-- GOAL OF THE EXERCISE --
Strip out the pictures and output each remaining line of the data word for word.

-- Difference listings --
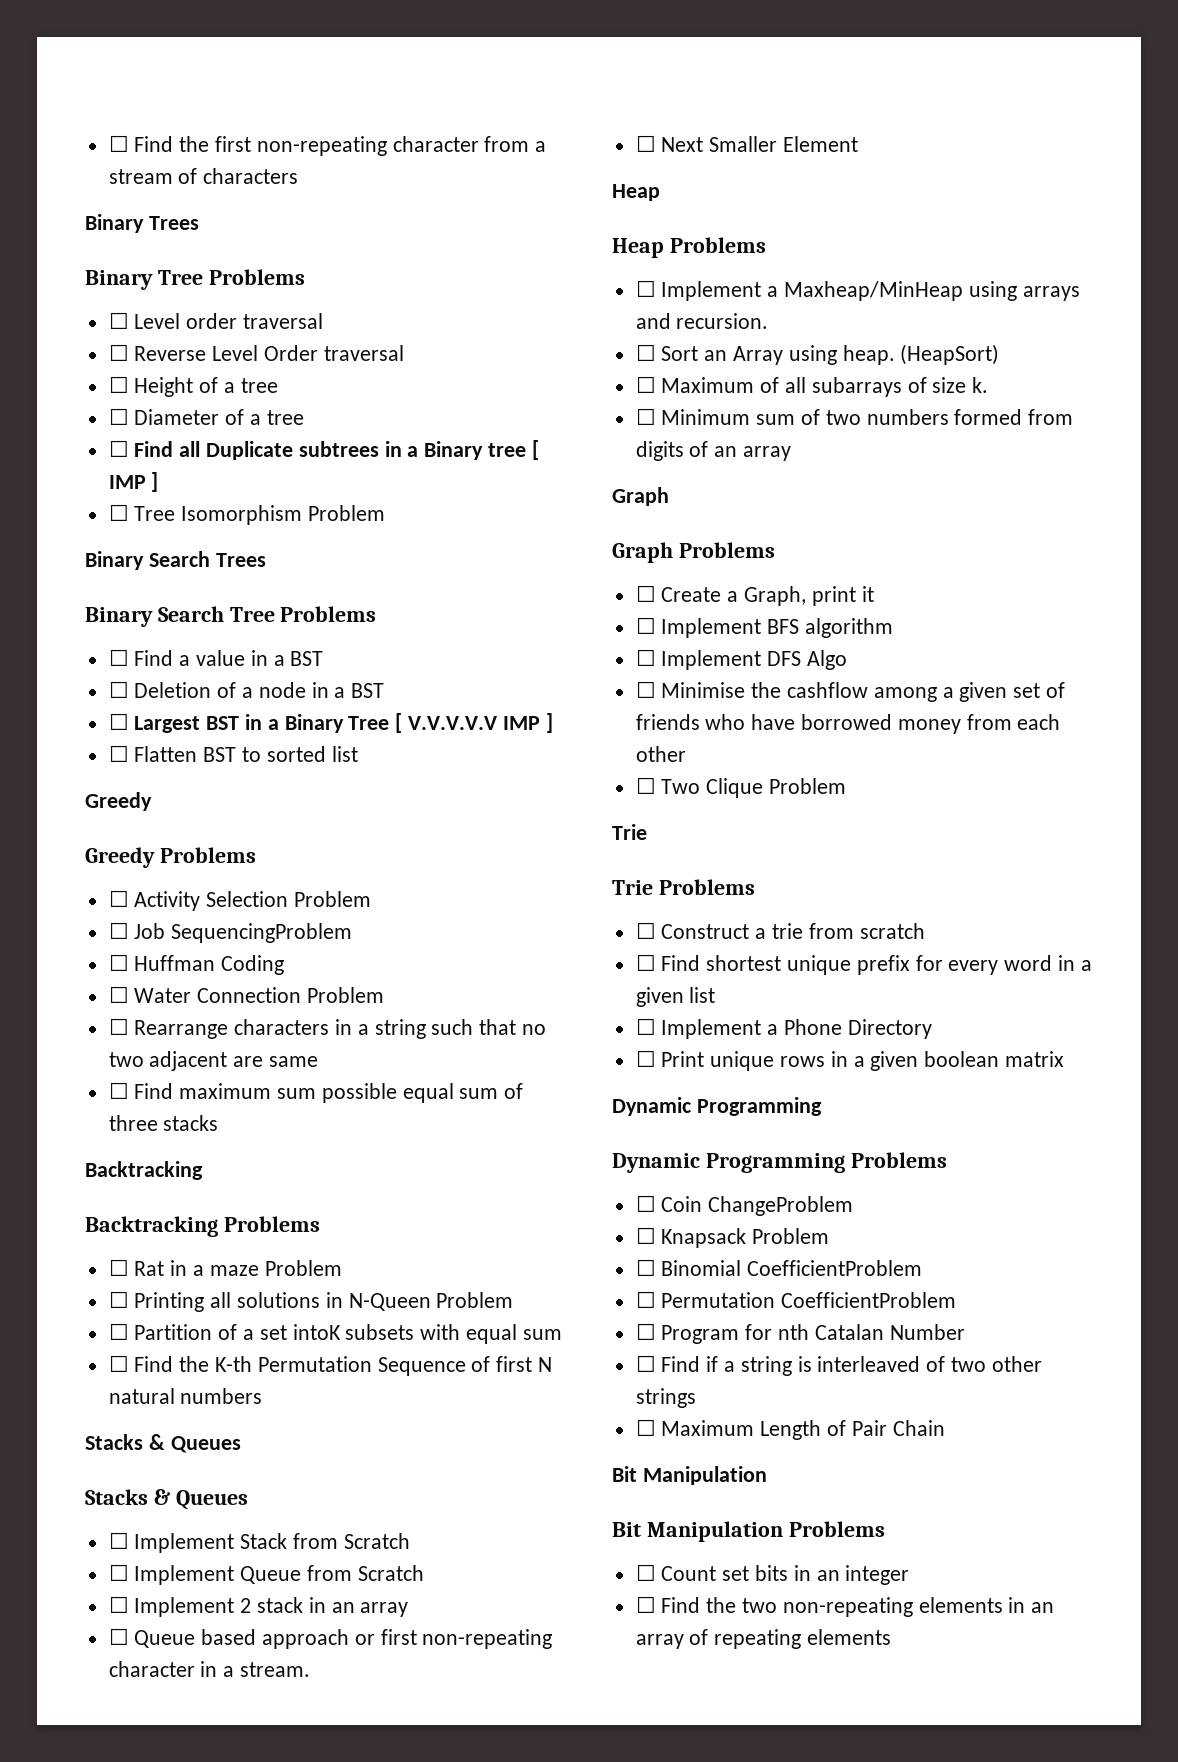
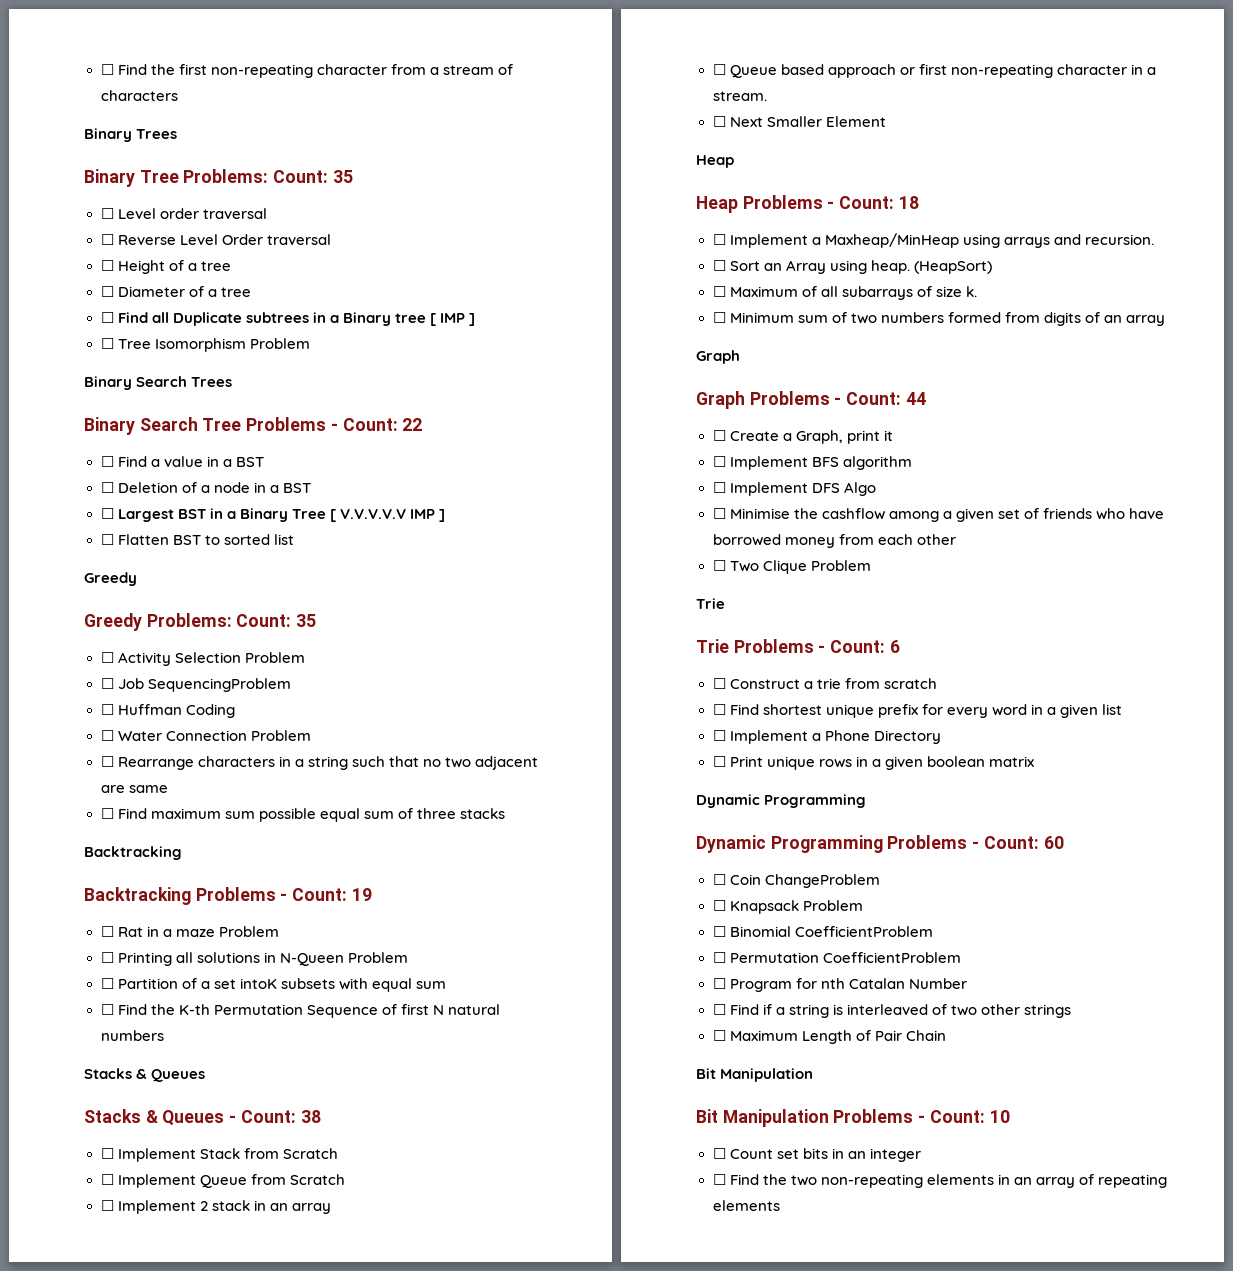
[208,269,305,285] Problems -> [183,169,353,183] Problems: Count: 35
(377, 614) none -> [330,418,423,431] - Count: 22
[159,847,256,863] Problems -> [146,613,317,627] Problems: Count: 35
(320, 1224) none -> [280,888,372,901] - Count: 19
(248, 1500) none -> [229,1110,321,1123] - Count: 38
(766, 245) none -> [827,196,919,209] - Count: 18
(775, 550) none -> [834,392,926,405] - Count: 44
(755, 887) none -> [818,640,900,653] - Count: 6
(947, 1160) none -> [972,836,1064,849] - Count: 60
(885, 1529) none -> [918,1110,1010,1123] - Count: 10

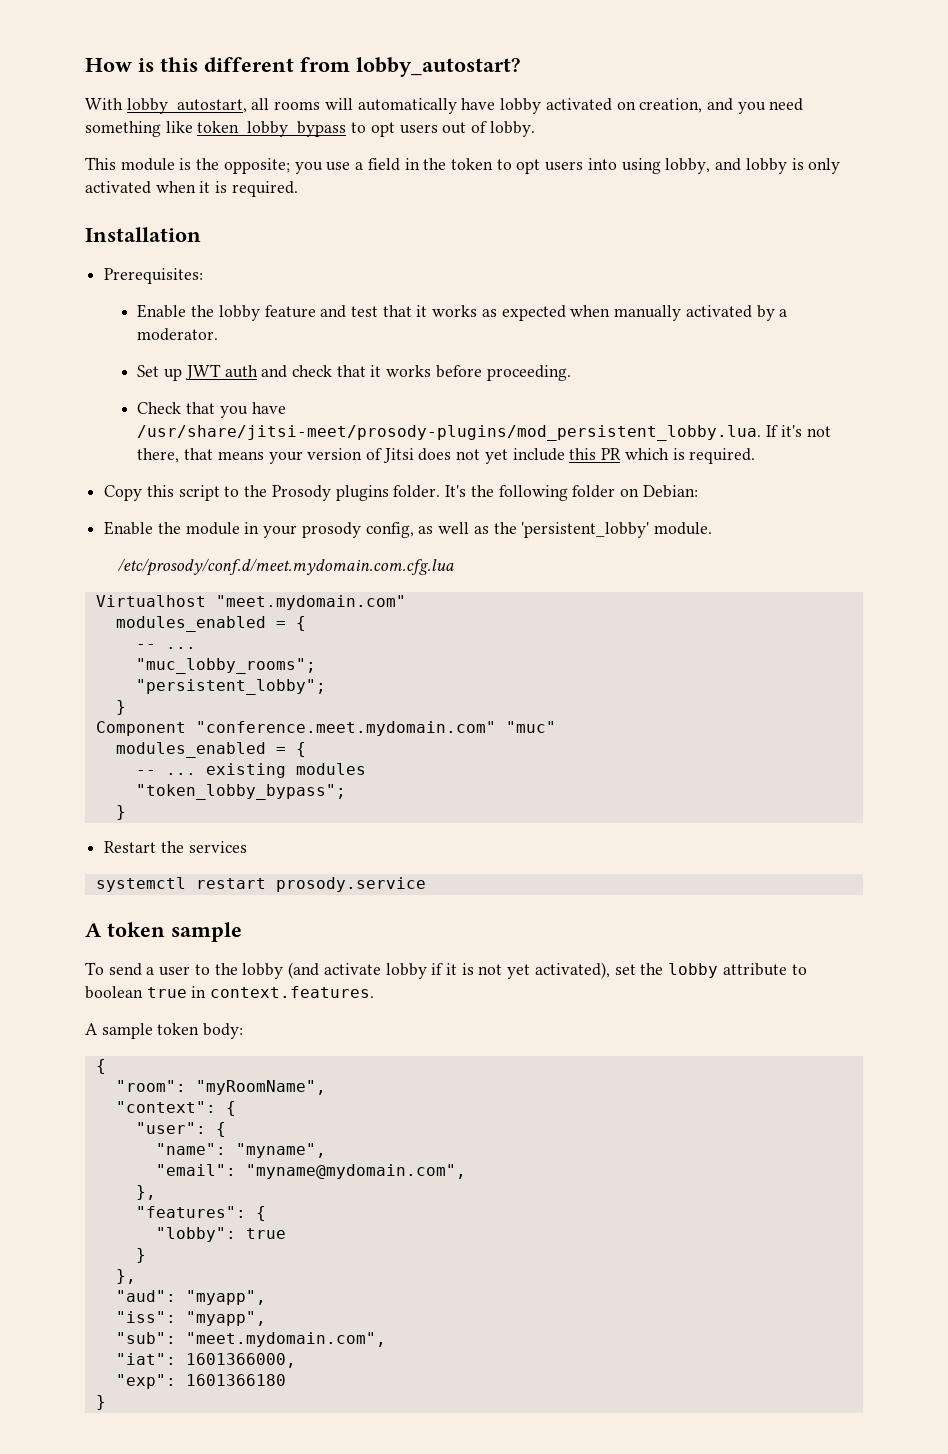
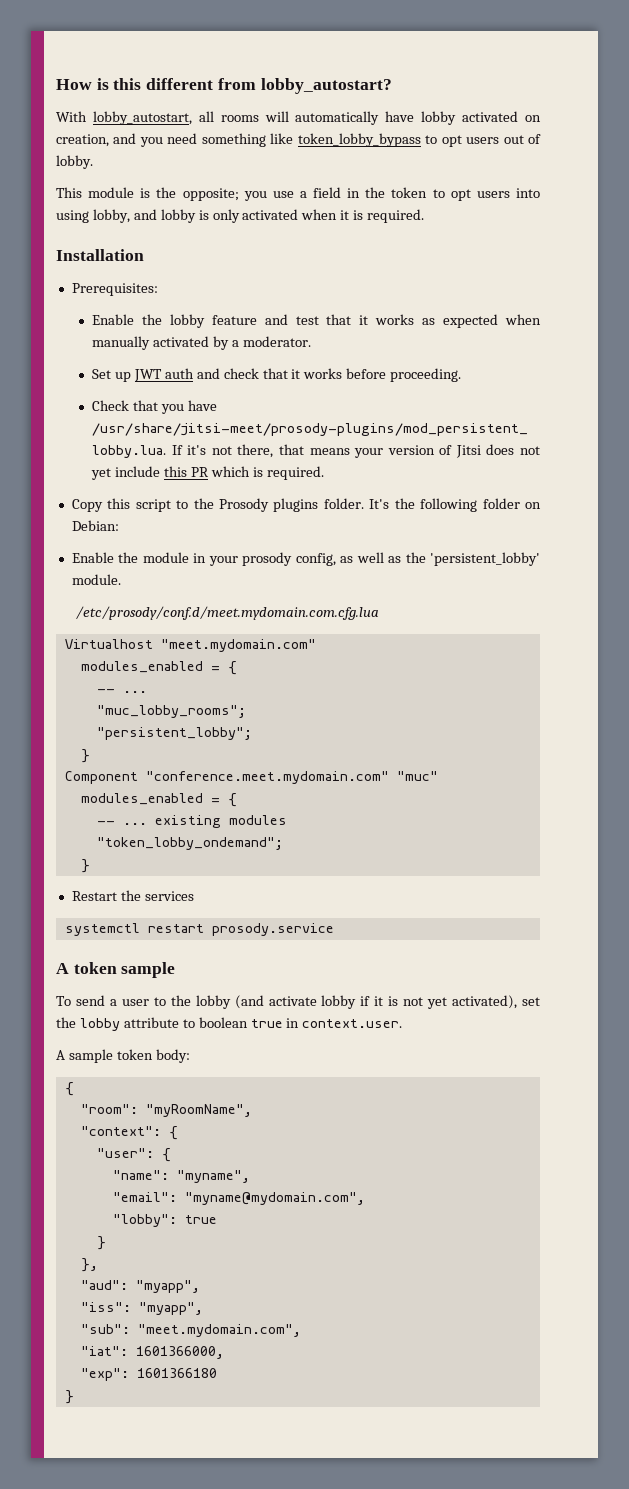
[135,784,346,800] "token_lobby_bypass"; -> [96,837,283,850] "token_lobby_ondemand";
[210,986,375,998] context.features. -> [302,1019,403,1028] context.user.
[135,1185,156,1200] [135,1206,266,1221] // }, // "features": { -> (365, 1198) none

-- TASK OUTPUT --
[208,269,305,285] Problems -> [183,169,353,183] Problems: Count: 35
(377, 614) none -> [330,418,423,431] - Count: 22
[159,847,256,863] Problems -> [146,613,317,627] Problems: Count: 35
(320, 1224) none -> [280,888,372,901] - Count: 19
(248, 1500) none -> [229,1110,321,1123] - Count: 38
(766, 245) none -> [827,196,919,209] - Count: 18
(775, 550) none -> [834,392,926,405] - Count: 44
(755, 887) none -> [818,640,900,653] - Count: 6
(947, 1160) none -> [972,836,1064,849] - Count: 60
(885, 1529) none -> [918,1110,1010,1123] - Count: 10

[135,784,346,800] "token_lobby_bypass"; -> [96,837,283,850] "token_lobby_ondemand";
[210,986,375,998] context.features. -> [302,1019,403,1028] context.user.
[135,1185,156,1200] [135,1206,266,1221] // }, // "features": { -> (365, 1198) none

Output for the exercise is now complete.